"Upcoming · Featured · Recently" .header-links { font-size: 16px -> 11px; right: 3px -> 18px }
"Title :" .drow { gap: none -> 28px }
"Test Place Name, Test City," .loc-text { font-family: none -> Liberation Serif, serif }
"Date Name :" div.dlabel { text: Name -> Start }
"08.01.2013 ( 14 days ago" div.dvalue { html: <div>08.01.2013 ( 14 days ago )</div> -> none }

--

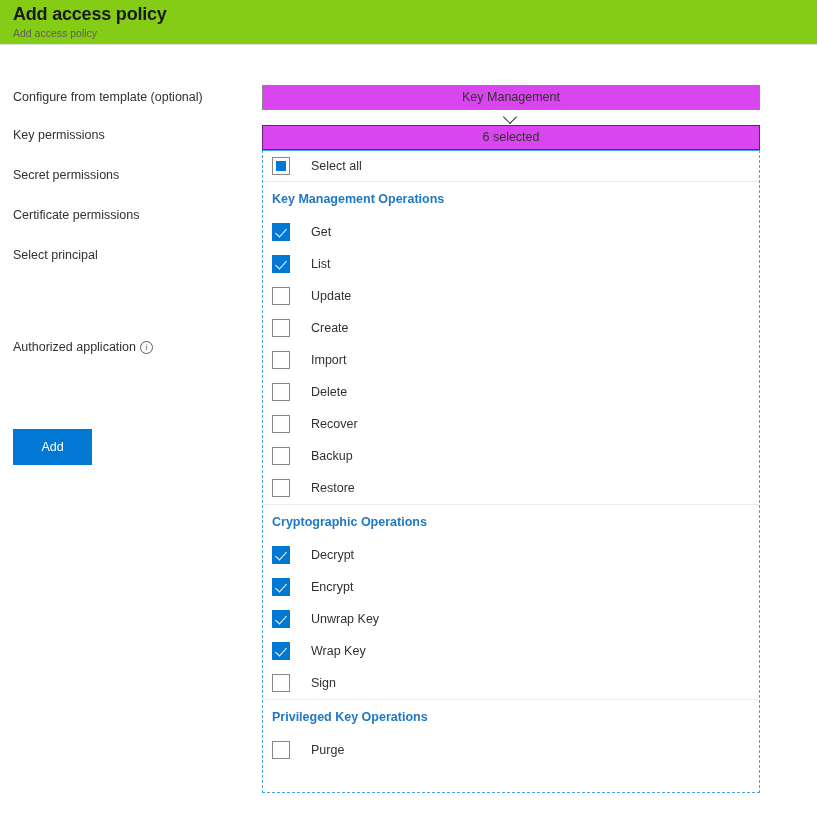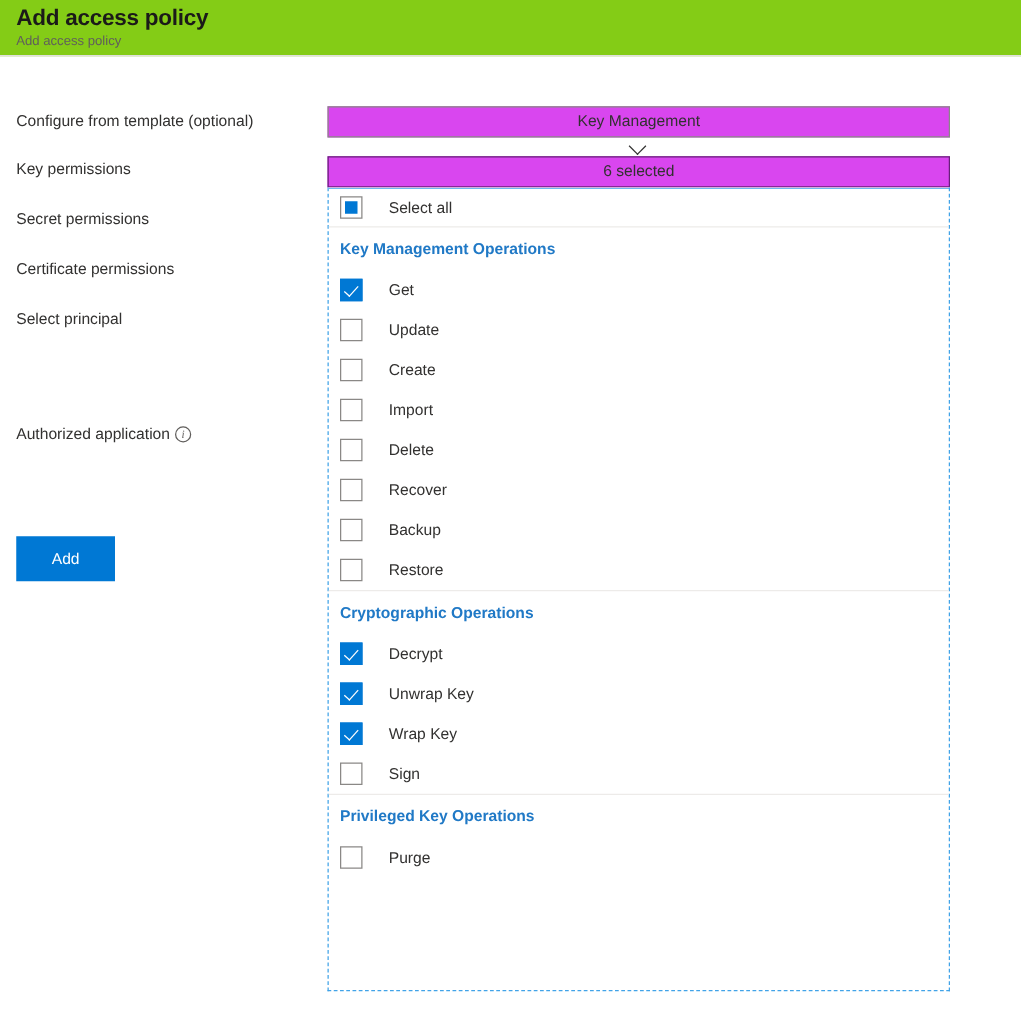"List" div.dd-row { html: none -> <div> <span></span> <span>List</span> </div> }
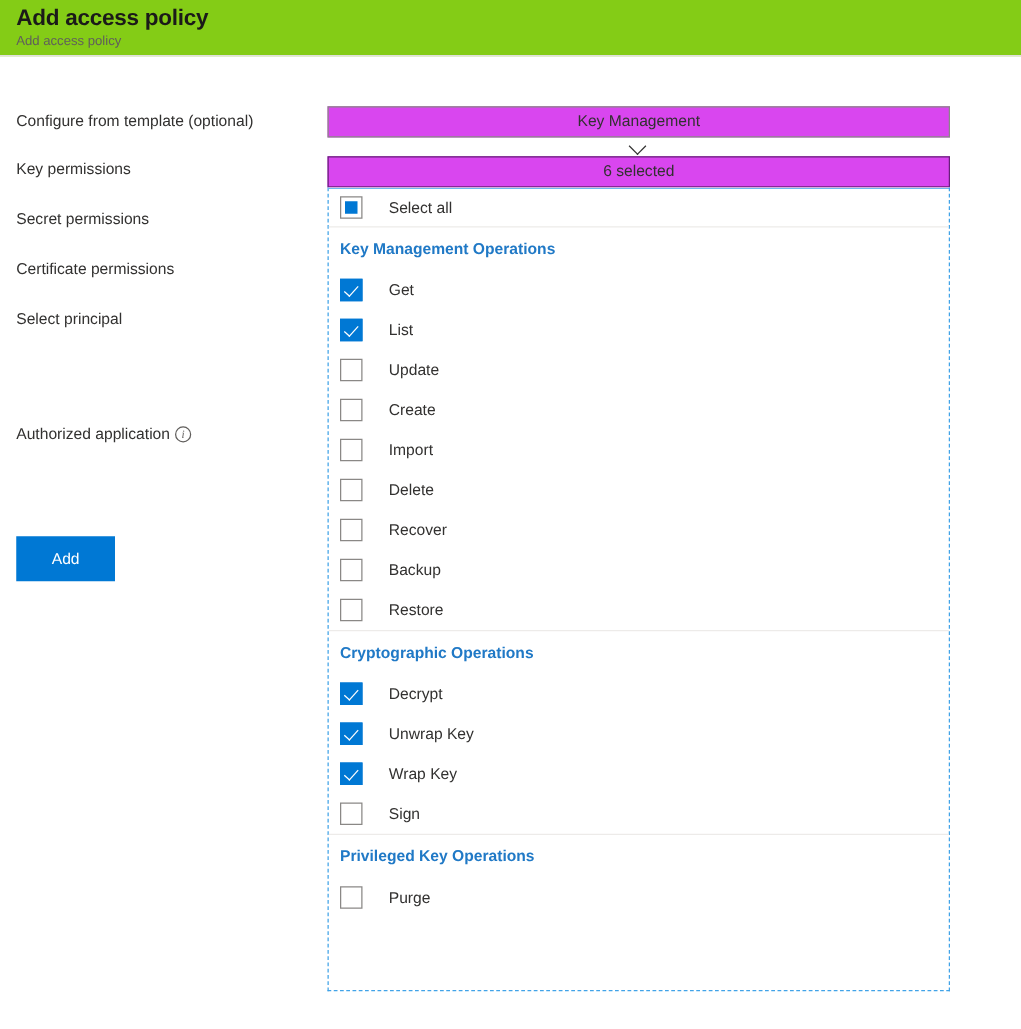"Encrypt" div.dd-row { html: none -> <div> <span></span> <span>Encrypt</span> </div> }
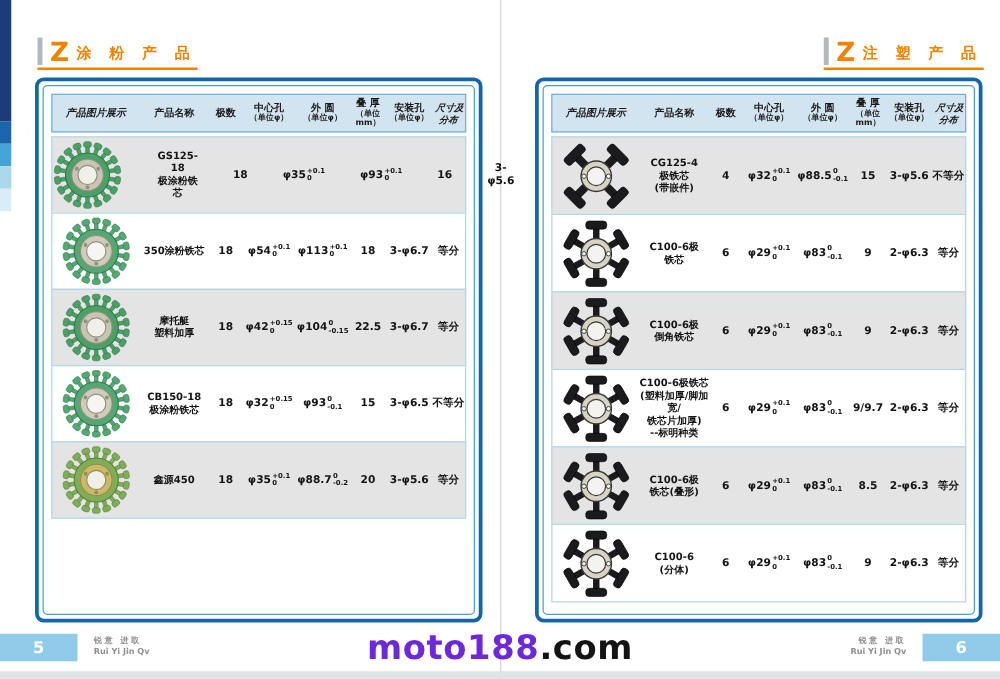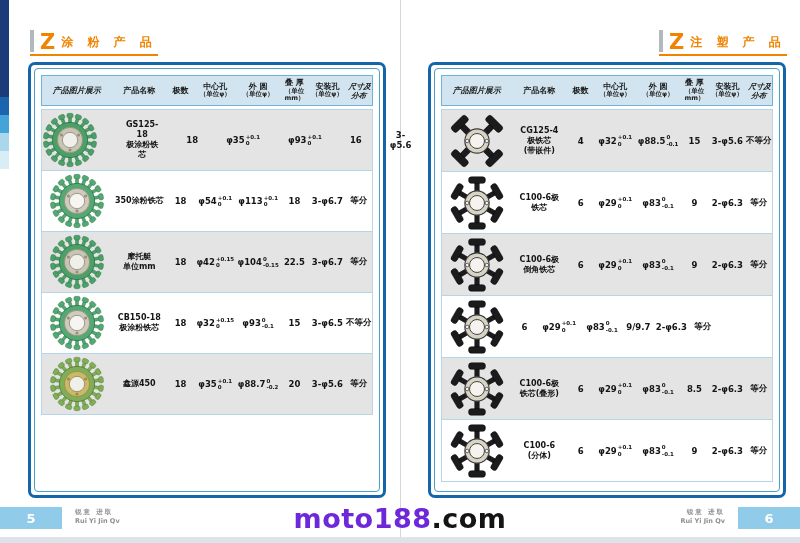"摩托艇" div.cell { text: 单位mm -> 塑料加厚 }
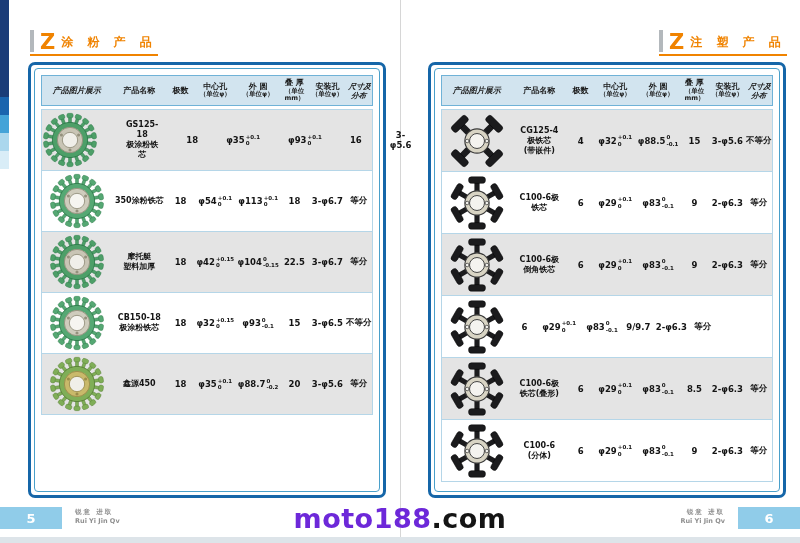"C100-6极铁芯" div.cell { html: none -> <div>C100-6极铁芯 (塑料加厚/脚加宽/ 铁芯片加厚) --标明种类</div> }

**Task statement**. Among the entries above, locate the lines containing "text: Name ->" and "<div>08.01.2013 ( 14", and transcribe exactly those two lines and all lines between.

**Task solution**.
"Date Name :" div.dlabel { text: Name -> Start }
"08.01.2013 ( 14 days ago" div.dvalue { html: <div>08.01.2013 ( 14 days ago )</div> -> none }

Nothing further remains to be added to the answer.